Have a suggestion for the blog? Perhaps a topic you'd like us to write about? If so, we'd love to hear from you! Fancy yourself a writer and have a tech tip, handy computer trick, or "how to" to share? Let us know what you'd like to contribute!

Thanks for reaching out!

Protect Your Taxes with a Copy or Two

With the tax season finally receding in memory, many of us now have previous year’s financial data buried quietly on our hard drives. Most of us need last year’s tax files for the current year’s taxes, but you should also  make a backup you can find easily. You should save it as the original file from the tax program you used and, create a PDF, in case your software disappears.

If you used Intuit’s TurboTax for 2008, they recommend you open the return and choose Save As from the File menu, and create another copy for posterity. To make sure you can open that file from a Mac or PC, make sure you add the .tax2008 file extension to your saved file.

How Long to Save Taxes

Have you ever thought about what would happen if the IRS decided to audit you? While some records need only be kept for three years, you should keep your tax records for up to seven years. The length of time recommended depends on the period of limitations for a particular problem.

The IRS Publication 552: “Record Keeping for Individuals,” states: “You must keep your records as long as they may be needed for the administration of any provision of the Internal Revenue Code. Generally, this means you must keep records that support items shown on your return until the period of limitations for that return runs out.” Yes, in that same publication the IRS also states that if you receive W-2 wage forms, you should keep your Copy C until your social security benefits kick in. For some of us, that could be more than 40 years!

CD/DVD for Backup

The question remains, what do you use to backup your files? Burning files to CD AND DVD may last for some years and you should create backup media of your taxes, as insurance. Your experience may vary, but I have some CDs, only five years old, that no Mac will read today. So, I suggest you duplicate your discs and move your files from one disc to another every couple of years.

Hard Drive for Backup

A hard drive, used sparingly may last for years. I can attest to that. I have a seven-year old OWC Mercury Elite Pro Classic drive that still functions flawlessly. I use it weekly to back up my music files. My three-year old OWC Mercury Elite-AL Pro Quad Interface drive, holds my photo library backup. A 1TB version of this robust drive is on sale now.
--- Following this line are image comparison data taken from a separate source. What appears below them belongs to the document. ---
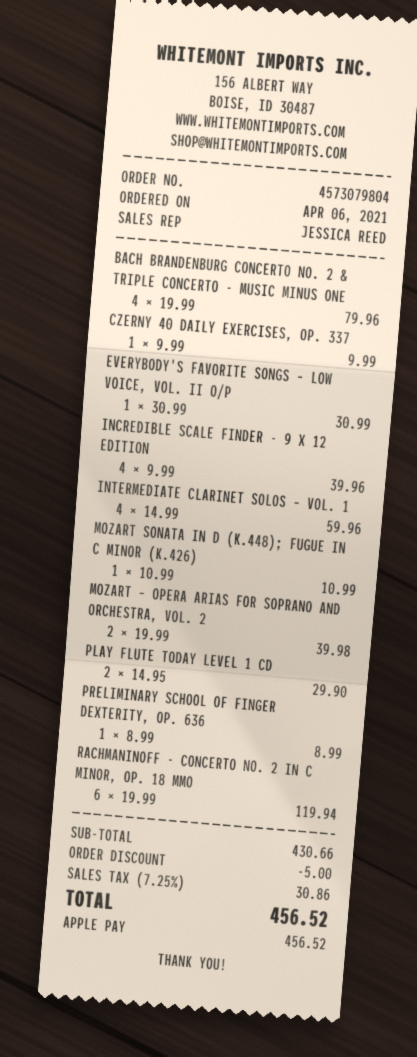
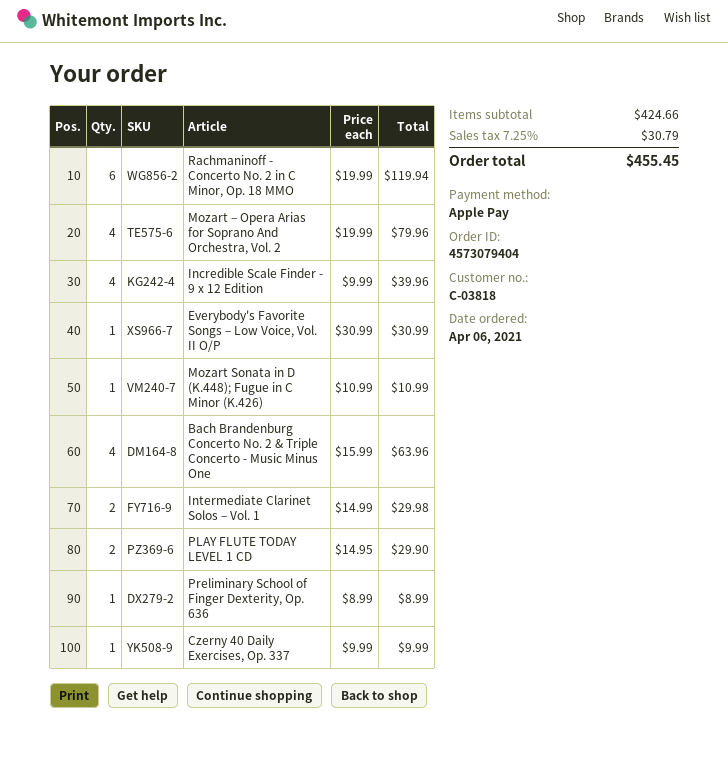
order number: 4573079804 -> 4573079404
BACH BRANDENBURG CONCERTO NO. 2 & TRIPLE CONCERTO - MUSIC MINUS ONE: 4 x 19.99 = 79.96 -> 4 x 15.99 = 63.96
INTERMEDIATE CLARINET SOLOS – VOL. 1: 4 x 14.99 = 59.96 -> 2 x 14.99 = 29.98
MOZART – OPERA ARIAS FOR SOPRANO AND ORCHESTRA, VOL. 2: 2 x 19.99 = 39.98 -> 4 x 19.99 = 79.96
subtotal: 430.66 -> 424.66
discount: 5.00 -> none
tax: 7.25% = 30.86 -> 7.25% = 30.79
total: 456.52 -> 455.45

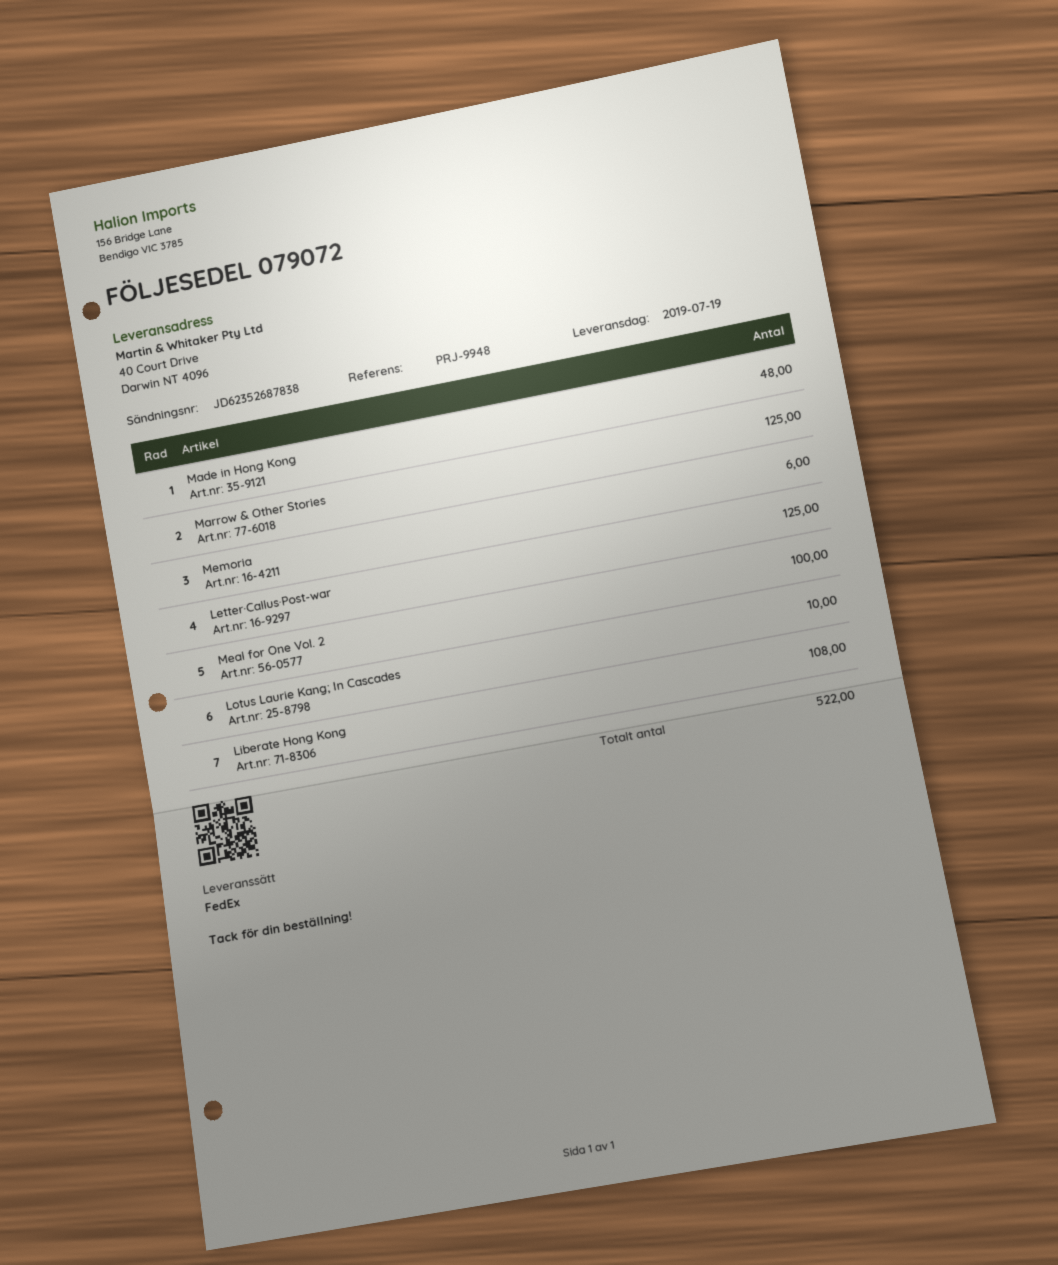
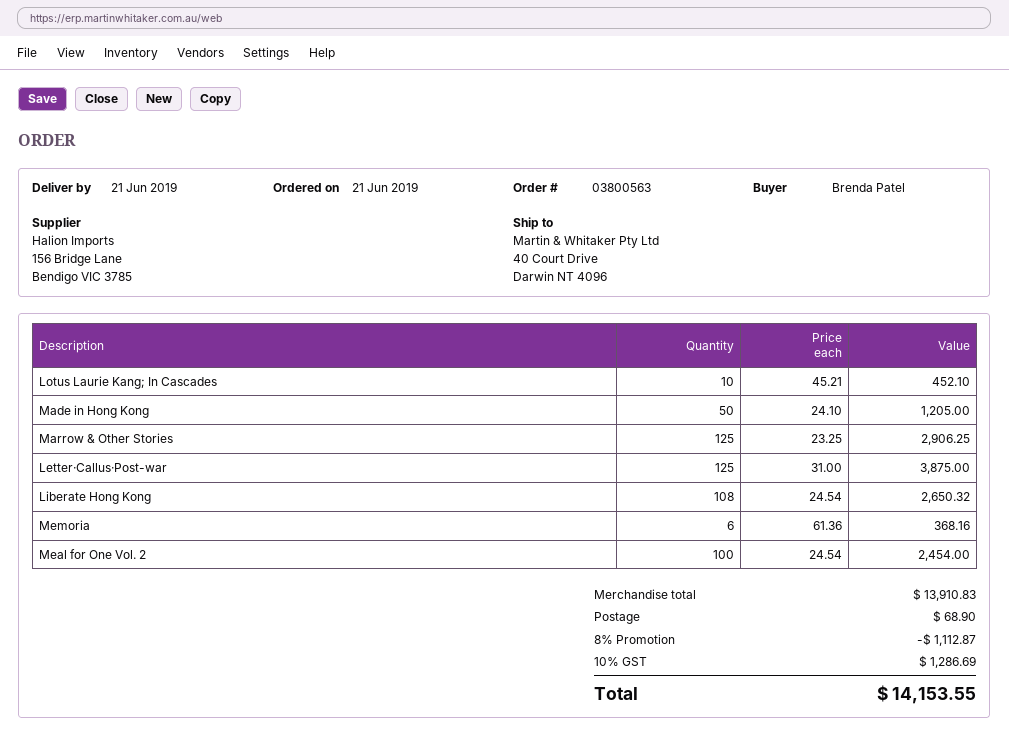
delivery date: 2019-07-19 -> 2019-06-21
Made in Hong Kong: 48 -> 50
The bottom line is, make multiple copies of your tax and other important files using different kinds of media and copy the files from an older solution to a newer one every couple of years. Plus, you can’t go wrong with a hard drive solution from OWC.

Please realize, we’re posting this information as a courtesy only and are in no way are representing ourselves as tax advisors. Any tax questions should be referred  to a licensed tax attorney, your accountant, the IRS, or the company who develops your tax software.

OWC Newsfeed
the authorOWC Newsfeed
The OWC Newsfeed provides the latest OWC,, Rocket Yard, and industry news, information, and announcements for your reading pleasure and shareability!
Be Sociable, Share This Post!

Leave a Reply


  • Thanks for sharing such great tips. I totally agree with using backups especially online backups because any external HDD could be damaged easily. For me Safecopy backup,, is a perfect fit. I can backup all my files from both my Mac and Pc with just only one account. I can also backup my USB drives and share files as well. It’s a very nice product and a good way to keep my files safe.

  • VM, While we think paper lasts for years, you must be careful what paper you use. My great great Aunt wrote a family history for me and when I tried to open those folded pages less than 10 years later, the pages started to break and crumble. Stored in a filing cabinet, the paper had dried out. Seems that some paper is also not reliable over time.

  • The most important component of any backup is the ability to read and recover with that backup.

    I remember using tapes and being unable to read one out of a set of tapes in a backup.

    When you say “other media” I would include paper as anachronistic as that sounds. No one can easily read 8 inch floppies, but paper survives for decades with ease.

  • Amen to that article Sister! I keep several copies on backup drives, in my DVD archives and finally a printed copy in my hard copies of my Tax return files. I know it makes a nightmare of work for my archive department (me) but at least the boss (me) can sleep easier knowing that redundant copies are all where they belong!